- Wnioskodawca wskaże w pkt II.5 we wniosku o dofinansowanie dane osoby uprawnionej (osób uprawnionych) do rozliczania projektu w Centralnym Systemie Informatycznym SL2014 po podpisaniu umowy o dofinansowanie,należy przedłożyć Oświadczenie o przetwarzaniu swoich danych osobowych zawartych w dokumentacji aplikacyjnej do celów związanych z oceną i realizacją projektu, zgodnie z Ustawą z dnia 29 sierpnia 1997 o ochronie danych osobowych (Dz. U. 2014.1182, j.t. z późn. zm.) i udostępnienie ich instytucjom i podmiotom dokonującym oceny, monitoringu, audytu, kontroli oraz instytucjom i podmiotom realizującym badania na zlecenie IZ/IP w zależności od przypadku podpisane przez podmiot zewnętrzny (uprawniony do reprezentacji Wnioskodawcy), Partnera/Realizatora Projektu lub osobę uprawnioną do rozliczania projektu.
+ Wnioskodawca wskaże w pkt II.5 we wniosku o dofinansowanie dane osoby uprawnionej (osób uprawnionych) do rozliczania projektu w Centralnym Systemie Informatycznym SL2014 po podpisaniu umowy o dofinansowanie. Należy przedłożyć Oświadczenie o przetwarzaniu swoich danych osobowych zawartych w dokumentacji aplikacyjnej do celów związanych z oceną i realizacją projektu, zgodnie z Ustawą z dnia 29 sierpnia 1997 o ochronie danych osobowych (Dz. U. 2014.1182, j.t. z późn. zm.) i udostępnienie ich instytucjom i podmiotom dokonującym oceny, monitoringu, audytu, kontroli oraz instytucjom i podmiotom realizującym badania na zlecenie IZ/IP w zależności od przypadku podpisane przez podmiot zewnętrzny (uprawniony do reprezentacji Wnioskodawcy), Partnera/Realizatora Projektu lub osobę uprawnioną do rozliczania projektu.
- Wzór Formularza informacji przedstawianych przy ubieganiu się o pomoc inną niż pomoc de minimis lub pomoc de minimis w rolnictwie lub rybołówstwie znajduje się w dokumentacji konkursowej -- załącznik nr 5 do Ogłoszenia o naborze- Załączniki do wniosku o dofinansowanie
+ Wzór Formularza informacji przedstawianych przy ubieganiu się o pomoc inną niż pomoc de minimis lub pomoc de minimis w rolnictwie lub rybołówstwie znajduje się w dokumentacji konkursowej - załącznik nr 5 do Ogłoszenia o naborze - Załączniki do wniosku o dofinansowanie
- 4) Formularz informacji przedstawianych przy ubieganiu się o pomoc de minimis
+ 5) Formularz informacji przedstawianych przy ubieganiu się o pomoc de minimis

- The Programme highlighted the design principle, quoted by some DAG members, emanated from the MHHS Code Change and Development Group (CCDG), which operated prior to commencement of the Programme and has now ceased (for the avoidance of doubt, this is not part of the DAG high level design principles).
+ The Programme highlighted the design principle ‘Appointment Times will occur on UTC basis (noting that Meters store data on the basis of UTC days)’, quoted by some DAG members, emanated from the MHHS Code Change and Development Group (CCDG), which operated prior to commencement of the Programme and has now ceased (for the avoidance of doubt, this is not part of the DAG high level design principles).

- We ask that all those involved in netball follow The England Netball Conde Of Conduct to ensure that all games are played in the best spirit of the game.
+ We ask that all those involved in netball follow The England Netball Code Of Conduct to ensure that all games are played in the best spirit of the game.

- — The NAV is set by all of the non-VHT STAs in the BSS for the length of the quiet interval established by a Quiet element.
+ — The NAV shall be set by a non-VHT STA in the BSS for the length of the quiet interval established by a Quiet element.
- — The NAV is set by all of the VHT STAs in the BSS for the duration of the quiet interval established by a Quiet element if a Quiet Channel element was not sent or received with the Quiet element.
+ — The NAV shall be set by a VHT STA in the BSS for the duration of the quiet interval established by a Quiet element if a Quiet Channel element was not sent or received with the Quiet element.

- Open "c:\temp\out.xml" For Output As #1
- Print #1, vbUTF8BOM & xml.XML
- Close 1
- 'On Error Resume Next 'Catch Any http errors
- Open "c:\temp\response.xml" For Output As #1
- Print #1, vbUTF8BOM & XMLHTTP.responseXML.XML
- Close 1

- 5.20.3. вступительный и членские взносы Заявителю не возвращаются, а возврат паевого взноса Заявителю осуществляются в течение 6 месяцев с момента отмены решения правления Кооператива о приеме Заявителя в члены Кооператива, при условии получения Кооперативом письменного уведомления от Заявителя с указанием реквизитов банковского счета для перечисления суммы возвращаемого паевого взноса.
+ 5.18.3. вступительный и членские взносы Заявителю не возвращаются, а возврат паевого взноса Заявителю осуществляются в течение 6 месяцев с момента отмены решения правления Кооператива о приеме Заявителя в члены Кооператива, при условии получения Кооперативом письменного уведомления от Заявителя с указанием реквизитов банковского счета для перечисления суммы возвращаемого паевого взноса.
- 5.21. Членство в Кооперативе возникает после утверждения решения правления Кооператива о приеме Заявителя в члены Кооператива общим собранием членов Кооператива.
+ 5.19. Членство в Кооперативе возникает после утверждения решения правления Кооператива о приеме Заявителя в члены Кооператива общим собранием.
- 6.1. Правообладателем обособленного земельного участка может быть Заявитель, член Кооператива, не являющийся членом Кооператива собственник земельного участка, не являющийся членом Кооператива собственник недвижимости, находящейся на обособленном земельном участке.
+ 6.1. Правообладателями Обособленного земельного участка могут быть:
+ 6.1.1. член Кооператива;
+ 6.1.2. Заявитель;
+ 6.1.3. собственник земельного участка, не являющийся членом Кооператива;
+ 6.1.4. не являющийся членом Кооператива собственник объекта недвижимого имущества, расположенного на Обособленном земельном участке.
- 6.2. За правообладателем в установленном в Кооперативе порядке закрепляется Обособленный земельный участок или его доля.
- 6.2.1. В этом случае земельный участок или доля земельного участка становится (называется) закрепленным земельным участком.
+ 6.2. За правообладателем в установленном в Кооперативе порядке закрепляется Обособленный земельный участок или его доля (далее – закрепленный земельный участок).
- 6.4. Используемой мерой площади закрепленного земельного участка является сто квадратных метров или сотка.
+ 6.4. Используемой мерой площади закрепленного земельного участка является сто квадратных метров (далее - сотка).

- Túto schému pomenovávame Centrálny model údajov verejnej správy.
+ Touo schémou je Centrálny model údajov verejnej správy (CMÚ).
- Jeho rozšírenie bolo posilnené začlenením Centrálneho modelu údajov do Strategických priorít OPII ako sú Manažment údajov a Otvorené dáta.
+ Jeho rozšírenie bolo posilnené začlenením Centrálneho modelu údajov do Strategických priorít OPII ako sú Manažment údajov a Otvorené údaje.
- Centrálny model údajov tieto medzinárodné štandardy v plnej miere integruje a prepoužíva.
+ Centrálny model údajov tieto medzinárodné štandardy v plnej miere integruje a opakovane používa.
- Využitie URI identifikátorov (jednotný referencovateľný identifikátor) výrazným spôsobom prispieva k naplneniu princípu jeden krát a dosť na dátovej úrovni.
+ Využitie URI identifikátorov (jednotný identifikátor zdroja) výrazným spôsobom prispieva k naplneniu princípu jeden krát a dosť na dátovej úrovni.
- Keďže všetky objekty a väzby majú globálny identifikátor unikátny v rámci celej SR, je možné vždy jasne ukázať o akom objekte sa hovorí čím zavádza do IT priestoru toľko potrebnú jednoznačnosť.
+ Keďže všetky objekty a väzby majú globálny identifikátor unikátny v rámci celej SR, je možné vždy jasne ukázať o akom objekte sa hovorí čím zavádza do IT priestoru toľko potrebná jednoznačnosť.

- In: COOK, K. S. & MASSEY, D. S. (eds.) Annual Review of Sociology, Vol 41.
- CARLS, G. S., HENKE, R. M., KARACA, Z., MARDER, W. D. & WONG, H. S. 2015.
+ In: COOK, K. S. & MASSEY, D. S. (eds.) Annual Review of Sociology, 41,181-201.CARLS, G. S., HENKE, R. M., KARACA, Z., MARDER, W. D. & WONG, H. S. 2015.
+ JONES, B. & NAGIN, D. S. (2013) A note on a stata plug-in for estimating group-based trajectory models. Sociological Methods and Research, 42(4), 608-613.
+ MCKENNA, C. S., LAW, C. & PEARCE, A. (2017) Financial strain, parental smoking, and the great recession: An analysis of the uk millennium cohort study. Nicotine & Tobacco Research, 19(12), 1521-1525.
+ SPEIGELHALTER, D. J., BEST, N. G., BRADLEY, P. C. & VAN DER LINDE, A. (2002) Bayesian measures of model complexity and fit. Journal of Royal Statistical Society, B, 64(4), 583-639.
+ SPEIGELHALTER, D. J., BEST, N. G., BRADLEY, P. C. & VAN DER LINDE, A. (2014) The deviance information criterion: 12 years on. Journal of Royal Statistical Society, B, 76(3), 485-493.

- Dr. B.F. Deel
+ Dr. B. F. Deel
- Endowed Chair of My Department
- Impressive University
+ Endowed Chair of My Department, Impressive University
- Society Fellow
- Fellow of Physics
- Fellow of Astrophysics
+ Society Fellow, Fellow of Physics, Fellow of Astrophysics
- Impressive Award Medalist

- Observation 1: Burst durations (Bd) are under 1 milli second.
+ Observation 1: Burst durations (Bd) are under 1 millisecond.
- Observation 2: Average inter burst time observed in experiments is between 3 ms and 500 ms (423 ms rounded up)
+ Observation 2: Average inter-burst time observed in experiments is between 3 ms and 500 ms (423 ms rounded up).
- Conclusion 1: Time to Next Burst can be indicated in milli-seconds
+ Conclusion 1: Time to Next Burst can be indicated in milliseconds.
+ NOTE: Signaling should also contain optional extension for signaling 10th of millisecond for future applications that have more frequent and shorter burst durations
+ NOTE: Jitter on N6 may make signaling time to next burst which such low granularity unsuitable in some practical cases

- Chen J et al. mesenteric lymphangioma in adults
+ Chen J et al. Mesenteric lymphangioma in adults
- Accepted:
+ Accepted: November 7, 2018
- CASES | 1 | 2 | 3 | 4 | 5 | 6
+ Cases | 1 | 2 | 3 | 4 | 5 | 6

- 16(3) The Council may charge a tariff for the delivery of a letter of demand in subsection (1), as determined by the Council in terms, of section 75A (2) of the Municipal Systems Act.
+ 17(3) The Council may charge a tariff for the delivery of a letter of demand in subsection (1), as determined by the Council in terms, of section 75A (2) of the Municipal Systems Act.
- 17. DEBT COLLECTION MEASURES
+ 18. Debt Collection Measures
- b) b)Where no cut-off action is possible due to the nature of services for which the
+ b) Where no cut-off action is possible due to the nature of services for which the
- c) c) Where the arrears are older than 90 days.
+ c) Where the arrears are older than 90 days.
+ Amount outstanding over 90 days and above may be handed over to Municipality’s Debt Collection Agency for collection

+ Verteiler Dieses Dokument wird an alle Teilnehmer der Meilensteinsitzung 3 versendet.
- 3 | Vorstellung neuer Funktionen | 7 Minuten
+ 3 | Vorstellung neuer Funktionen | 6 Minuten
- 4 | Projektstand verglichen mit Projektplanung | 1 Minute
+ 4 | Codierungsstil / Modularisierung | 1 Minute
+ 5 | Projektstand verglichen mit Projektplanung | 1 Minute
··········
Instructions for the task:
Using the entries above, give again exactly the lines from the line holding "ms rounded up)." through the line holding "some practical cases". Include both end lines and nothing else.

Answer to this exercise:
+ Observation 2: Average inter-burst time observed in experiments is between 3 ms and 500 ms (423 ms rounded up).
- Conclusion 1: Time to Next Burst can be indicated in milli-seconds
+ Conclusion 1: Time to Next Burst can be indicated in milliseconds.
+ NOTE: Signaling should also contain optional extension for signaling 10th of millisecond for future applications that have more frequent and shorter burst durations
+ NOTE: Jitter on N6 may make signaling time to next burst which such low granularity unsuitable in some practical cases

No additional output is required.